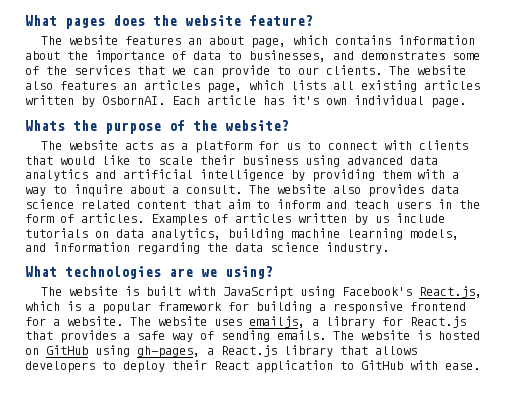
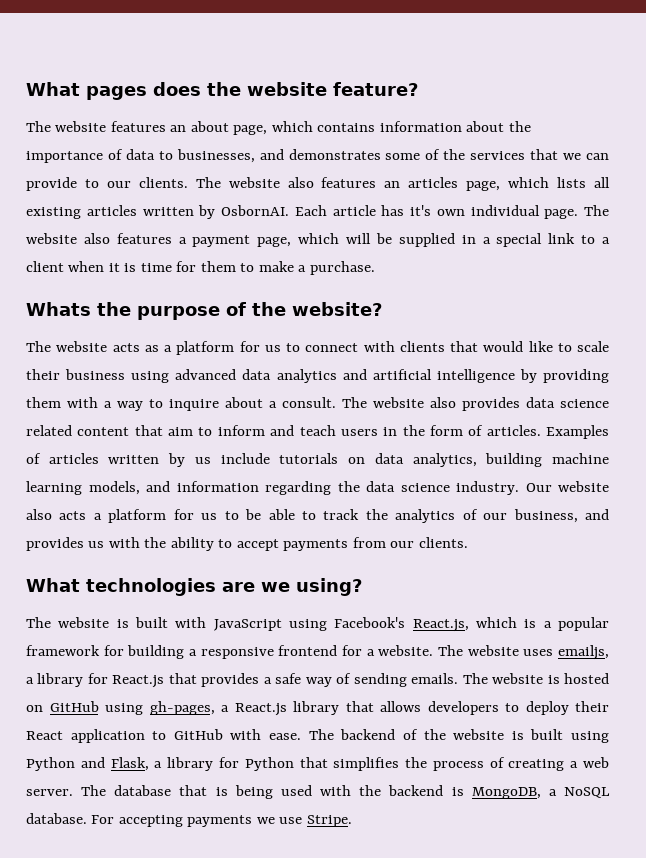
(466, 103) none -> [584,205,609,216] [26,233,611,247] [26,261,375,275] The website also features a payment page, which will be supplied in a special link to a client when it is time for them to make a purchase.
(389, 248) none -> [525,481,609,492] [26,509,609,523] [26,537,468,551] Our website also acts a platform for us to be able to track the analytics of our business, and provides us with the ability to accept payments from our clients.
(480, 366) none -> [308,729,610,743] [26,757,609,771] [26,785,610,799] [26,813,352,827] The backend of the website is built using Python and Flask, a library for Python that simplifies the process of creating a web server. The database that is being used with the backend is MongoDB, a NoSQL database. For accepting payments we use Stripe.

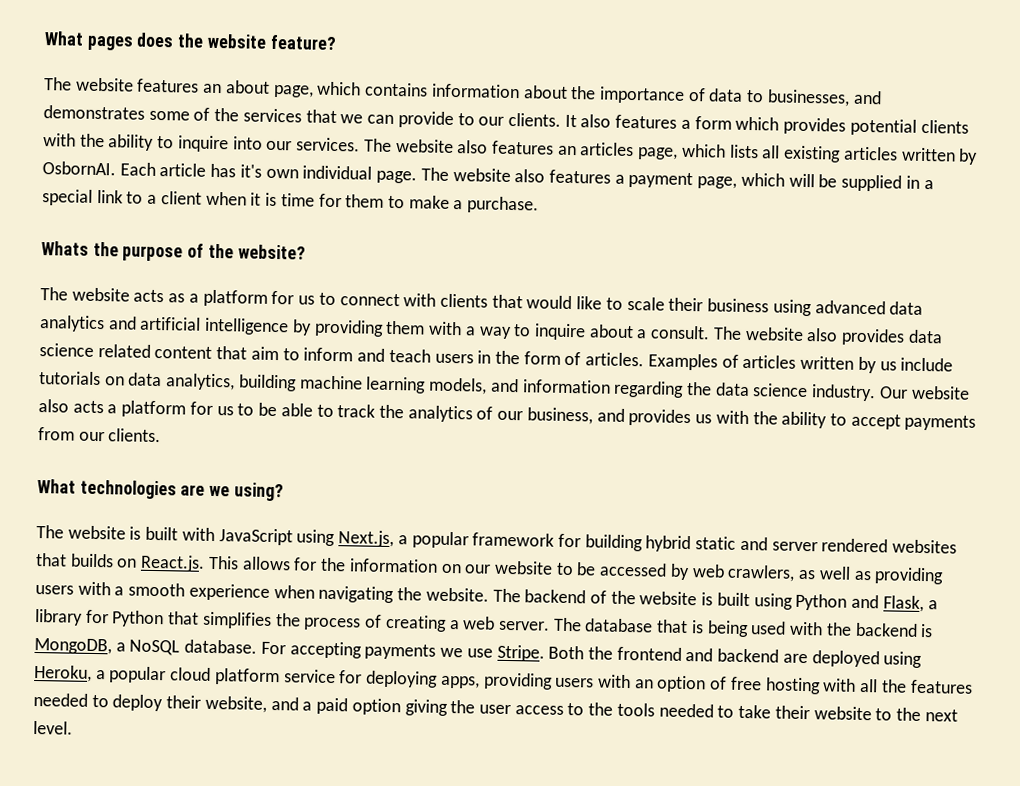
(188, 182) none -> [564,114,969,136] [43,133,361,153] It also features a form which provides potential clients with the ability to inquire into our services.
[334,617,537,632] Facebook's React.js, which is -> [338,530,395,548] Next.js,
[188,645,609,660] [26,673,610,688] [26,701,609,716] [26,729,302,743] a responsive frontend for a website. The website uses emailjs, a library for React.js that provides a safe way of sending emails. The website is hosted on GitHub using gh-pages, a React.js library that allows developers to deploy their React application to GitHub with ease. -> [645,535,958,554] [36,553,945,585] [35,581,489,604] hybrid static and server rendered websites that builds on React.js. This allows for the information on our website to be accessed by web crawlers, as well as providing users with a smooth experience when navigating the website.
(352, 821) none -> [548,645,923,669] [34,664,973,695] [33,692,958,722] [33,720,73,735] Both the frontend and backend are deployed using Heroku, a popular cloud platform service for deploying apps, providing users with an option of free hosting with all the features needed to deploy their website, and a paid option giving the user access to the tools needed to take their website to the next level.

What you will do
An exact restatement of the entries above is needed; no picture may appear in it.

Your solution
(466, 103) none -> [584,205,609,216] [26,233,611,247] [26,261,375,275] The website also features a payment page, which will be supplied in a special link to a client when it is time for them to make a purchase.
(389, 248) none -> [525,481,609,492] [26,509,609,523] [26,537,468,551] Our website also acts a platform for us to be able to track the analytics of our business, and provides us with the ability to accept payments from our clients.
(480, 366) none -> [308,729,610,743] [26,757,609,771] [26,785,610,799] [26,813,352,827] The backend of the website is built using Python and Flask, a library for Python that simplifies the process of creating a web server. The database that is being used with the backend is MongoDB, a NoSQL database. For accepting payments we use Stripe.

(188, 182) none -> [564,114,969,136] [43,133,361,153] It also features a form which provides potential clients with the ability to inquire into our services.
[334,617,537,632] Facebook's React.js, which is -> [338,530,395,548] Next.js,
[188,645,609,660] [26,673,610,688] [26,701,609,716] [26,729,302,743] a responsive frontend for a website. The website uses emailjs, a library for React.js that provides a safe way of sending emails. The website is hosted on GitHub using gh-pages, a React.js library that allows developers to deploy their React application to GitHub with ease. -> [645,535,958,554] [36,553,945,585] [35,581,489,604] hybrid static and server rendered websites that builds on React.js. This allows for the information on our website to be accessed by web crawlers, as well as providing users with a smooth experience when navigating the website.
(352, 821) none -> [548,645,923,669] [34,664,973,695] [33,692,958,722] [33,720,73,735] Both the frontend and backend are deployed using Heroku, a popular cloud platform service for deploying apps, providing users with an option of free hosting with all the features needed to deploy their website, and a paid option giving the user access to the tools needed to take their website to the next level.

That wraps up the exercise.